Return all lines from the listing below in which the string "detyra" occurs.
━━━
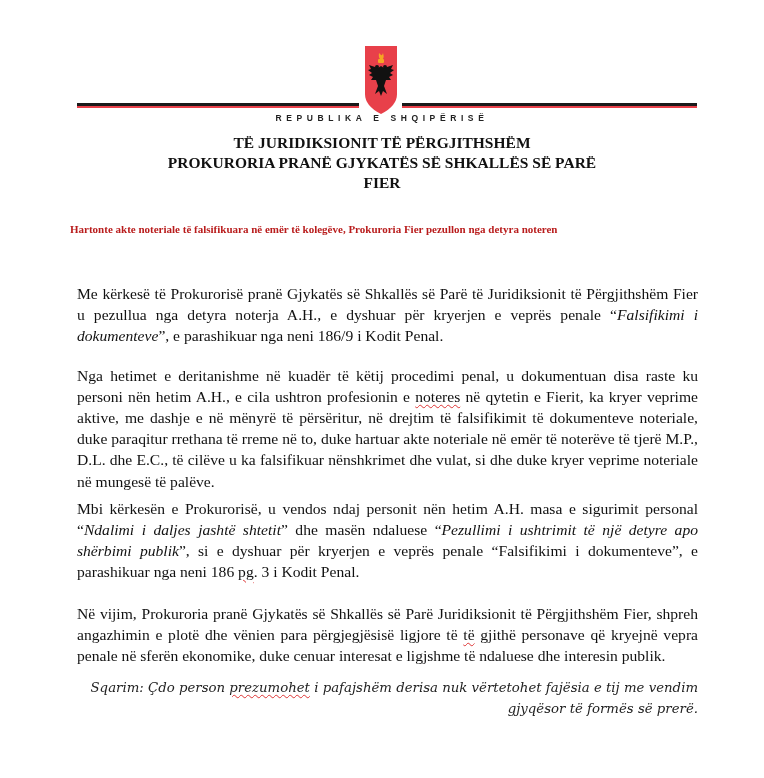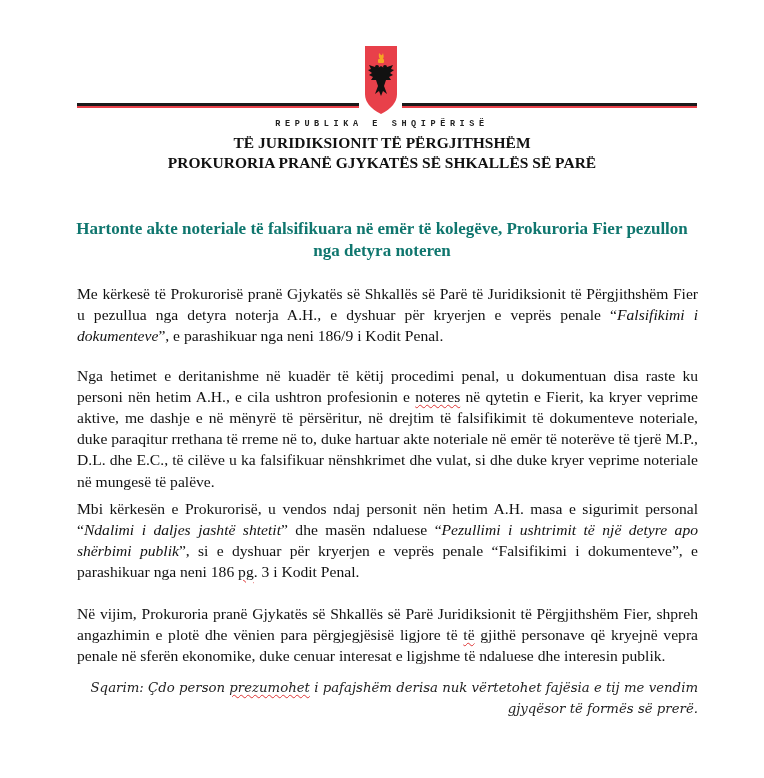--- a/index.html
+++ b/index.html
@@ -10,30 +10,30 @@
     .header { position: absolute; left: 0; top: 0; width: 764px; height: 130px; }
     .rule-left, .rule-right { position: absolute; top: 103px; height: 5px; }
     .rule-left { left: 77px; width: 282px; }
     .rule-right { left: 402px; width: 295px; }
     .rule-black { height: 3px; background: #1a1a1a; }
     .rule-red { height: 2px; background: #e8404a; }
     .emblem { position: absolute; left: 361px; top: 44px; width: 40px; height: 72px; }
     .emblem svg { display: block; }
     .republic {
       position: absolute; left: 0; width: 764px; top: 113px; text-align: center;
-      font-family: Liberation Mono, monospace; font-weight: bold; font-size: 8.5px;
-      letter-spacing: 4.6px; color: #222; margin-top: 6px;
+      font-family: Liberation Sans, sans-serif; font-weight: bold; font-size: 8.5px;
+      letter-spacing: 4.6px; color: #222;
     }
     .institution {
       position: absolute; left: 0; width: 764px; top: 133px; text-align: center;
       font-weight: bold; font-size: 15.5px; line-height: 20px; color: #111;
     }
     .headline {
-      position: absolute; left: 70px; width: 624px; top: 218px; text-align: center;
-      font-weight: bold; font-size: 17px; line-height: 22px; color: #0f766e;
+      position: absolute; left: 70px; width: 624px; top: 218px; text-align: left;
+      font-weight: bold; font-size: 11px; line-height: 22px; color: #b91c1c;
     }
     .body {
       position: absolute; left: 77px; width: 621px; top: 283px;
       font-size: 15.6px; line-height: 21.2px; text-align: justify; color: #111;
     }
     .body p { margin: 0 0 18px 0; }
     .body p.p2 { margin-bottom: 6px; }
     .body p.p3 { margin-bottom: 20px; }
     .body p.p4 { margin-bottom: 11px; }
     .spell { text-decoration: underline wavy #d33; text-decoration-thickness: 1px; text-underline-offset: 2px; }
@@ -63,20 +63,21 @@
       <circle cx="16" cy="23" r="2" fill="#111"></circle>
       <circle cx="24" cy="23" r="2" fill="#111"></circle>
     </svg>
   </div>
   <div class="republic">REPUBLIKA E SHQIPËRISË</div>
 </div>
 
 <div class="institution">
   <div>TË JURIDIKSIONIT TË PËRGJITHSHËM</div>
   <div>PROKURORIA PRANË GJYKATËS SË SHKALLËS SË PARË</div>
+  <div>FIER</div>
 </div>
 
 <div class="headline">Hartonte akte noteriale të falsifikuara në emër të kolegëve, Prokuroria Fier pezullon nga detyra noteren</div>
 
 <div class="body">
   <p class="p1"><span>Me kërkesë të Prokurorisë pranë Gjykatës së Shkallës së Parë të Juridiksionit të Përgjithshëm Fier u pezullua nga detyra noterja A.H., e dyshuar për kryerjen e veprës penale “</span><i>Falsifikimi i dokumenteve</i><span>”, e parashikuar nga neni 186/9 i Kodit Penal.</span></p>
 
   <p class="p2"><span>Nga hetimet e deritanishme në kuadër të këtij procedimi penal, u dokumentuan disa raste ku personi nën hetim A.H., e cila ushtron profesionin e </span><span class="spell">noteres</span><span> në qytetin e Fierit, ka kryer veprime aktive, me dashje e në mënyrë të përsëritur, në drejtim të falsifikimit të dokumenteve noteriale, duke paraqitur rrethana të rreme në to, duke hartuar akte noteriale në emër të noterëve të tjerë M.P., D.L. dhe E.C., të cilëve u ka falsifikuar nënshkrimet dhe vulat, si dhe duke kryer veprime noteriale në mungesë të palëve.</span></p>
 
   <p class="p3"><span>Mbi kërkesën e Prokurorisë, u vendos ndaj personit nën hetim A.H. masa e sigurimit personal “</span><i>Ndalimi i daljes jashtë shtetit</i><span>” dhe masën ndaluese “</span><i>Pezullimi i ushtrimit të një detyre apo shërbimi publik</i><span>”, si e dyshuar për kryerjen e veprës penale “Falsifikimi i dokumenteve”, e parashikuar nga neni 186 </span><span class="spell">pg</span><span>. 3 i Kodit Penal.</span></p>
━━━
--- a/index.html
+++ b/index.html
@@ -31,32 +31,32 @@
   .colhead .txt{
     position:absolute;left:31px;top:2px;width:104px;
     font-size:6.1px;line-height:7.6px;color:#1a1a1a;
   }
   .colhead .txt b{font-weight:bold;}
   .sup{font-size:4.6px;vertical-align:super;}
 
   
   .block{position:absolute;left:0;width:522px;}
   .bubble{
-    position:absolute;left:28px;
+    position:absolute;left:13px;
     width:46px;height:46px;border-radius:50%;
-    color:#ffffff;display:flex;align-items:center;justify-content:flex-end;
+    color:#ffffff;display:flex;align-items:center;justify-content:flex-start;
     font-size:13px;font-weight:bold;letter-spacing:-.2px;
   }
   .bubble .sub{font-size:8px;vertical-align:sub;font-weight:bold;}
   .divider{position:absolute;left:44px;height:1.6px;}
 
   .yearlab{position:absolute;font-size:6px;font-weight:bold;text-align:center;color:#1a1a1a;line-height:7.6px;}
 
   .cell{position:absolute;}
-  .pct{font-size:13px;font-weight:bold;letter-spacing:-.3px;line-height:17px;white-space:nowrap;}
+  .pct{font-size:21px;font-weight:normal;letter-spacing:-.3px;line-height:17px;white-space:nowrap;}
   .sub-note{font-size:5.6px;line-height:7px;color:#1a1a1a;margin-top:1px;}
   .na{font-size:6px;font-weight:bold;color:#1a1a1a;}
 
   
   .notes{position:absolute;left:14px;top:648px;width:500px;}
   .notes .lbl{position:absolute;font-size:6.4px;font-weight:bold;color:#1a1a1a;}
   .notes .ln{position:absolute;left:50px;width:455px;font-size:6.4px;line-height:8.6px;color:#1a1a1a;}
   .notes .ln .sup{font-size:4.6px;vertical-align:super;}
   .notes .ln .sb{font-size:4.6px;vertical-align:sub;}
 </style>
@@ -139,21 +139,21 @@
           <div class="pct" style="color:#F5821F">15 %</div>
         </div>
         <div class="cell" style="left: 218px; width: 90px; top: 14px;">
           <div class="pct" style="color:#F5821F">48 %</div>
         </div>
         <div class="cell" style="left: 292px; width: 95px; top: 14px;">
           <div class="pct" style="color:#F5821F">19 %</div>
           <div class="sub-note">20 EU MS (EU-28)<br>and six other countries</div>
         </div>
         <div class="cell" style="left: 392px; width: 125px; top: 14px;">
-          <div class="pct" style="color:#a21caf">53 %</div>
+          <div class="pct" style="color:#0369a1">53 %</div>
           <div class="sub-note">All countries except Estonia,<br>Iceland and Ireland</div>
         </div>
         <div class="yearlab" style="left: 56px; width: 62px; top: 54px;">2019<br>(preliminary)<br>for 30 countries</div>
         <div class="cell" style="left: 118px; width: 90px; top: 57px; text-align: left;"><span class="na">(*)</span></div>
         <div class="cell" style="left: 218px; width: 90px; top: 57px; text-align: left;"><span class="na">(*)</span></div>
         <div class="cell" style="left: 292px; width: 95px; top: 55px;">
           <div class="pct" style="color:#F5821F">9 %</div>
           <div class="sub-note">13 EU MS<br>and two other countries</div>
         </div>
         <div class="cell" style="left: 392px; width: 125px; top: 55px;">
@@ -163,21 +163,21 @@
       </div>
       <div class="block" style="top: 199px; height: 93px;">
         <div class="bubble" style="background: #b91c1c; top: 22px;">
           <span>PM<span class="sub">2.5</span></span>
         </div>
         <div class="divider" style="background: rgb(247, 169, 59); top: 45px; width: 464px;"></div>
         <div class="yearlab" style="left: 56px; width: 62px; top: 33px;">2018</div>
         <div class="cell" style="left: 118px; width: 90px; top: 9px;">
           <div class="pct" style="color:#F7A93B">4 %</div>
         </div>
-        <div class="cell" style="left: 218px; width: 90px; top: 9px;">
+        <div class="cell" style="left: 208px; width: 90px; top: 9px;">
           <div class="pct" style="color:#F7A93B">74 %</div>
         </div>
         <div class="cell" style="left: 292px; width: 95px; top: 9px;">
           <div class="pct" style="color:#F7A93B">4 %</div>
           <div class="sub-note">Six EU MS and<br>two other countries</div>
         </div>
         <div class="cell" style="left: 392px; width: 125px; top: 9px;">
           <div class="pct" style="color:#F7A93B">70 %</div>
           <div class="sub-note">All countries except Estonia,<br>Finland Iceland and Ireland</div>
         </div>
━━━
(Your solution):
 <div class="headline">Hartonte akte noteriale të falsifikuara në emër të kolegëve, Prokuroria Fier pezullon nga detyra noteren</div>
   <p class="p1"><span>Me kërkesë të Prokurorisë pranë Gjykatës së Shkallës së Parë të Juridiksionit të Përgjithshëm Fier u pezullua nga detyra noterja A.H., e dyshuar për kryerjen e veprës penale “</span><i>Falsifikimi i dokumenteve</i><span>”, e parashikuar nga neni 186/9 i Kodit Penal.</span></p>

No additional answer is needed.